Below are entries. Reproduce exactly the lines between the line holding "- When multicast" and the line holding "or G-CS-RNTI, and", inclusive, and only those.

Start of Source data

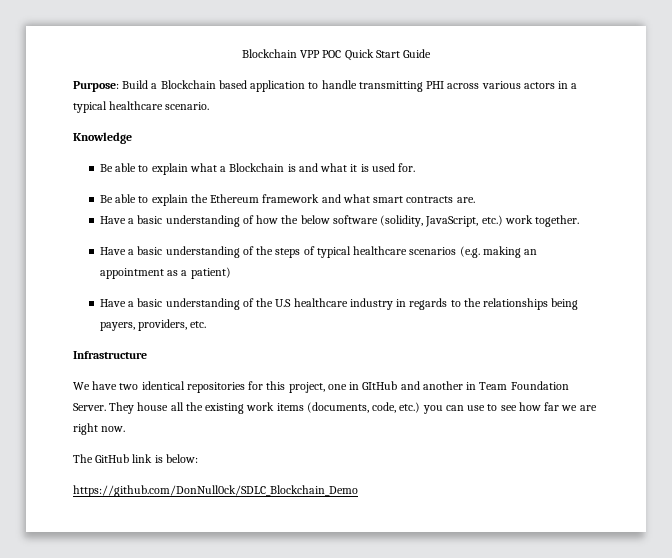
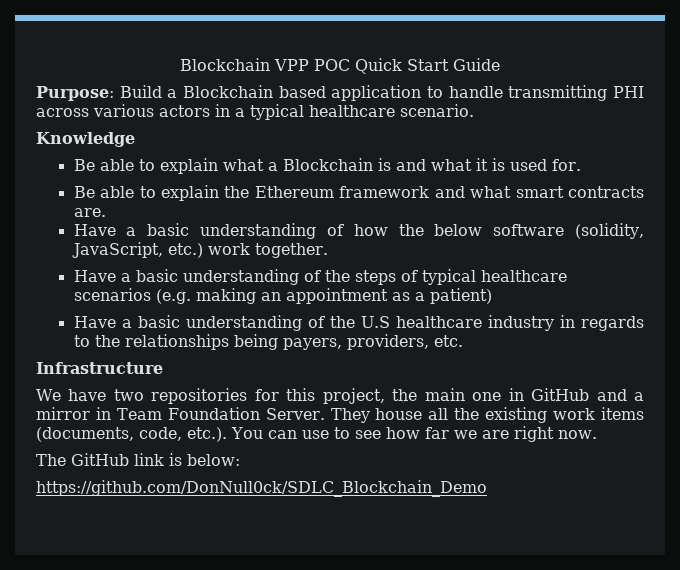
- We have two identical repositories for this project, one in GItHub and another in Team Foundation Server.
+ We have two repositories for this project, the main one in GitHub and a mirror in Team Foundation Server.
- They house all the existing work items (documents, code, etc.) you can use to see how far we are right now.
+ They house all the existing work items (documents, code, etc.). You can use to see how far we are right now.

End of Source data
Start of Source data

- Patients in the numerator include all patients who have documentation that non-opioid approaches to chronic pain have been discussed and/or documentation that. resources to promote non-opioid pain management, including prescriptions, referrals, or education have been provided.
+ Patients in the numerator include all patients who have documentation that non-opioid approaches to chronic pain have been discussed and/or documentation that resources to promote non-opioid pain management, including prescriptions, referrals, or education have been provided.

End of Source data
Start of Source data

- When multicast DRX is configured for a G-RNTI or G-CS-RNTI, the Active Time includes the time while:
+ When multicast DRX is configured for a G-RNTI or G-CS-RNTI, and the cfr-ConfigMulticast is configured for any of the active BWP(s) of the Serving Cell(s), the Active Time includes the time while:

End of Source data

Task response>
- When multicast DRX is configured for a G-RNTI or G-CS-RNTI, the Active Time includes the time while:
+ When multicast DRX is configured for a G-RNTI or G-CS-RNTI, and the cfr-ConfigMulticast is configured for any of the active BWP(s) of the Serving Cell(s), the Active Time includes the time while:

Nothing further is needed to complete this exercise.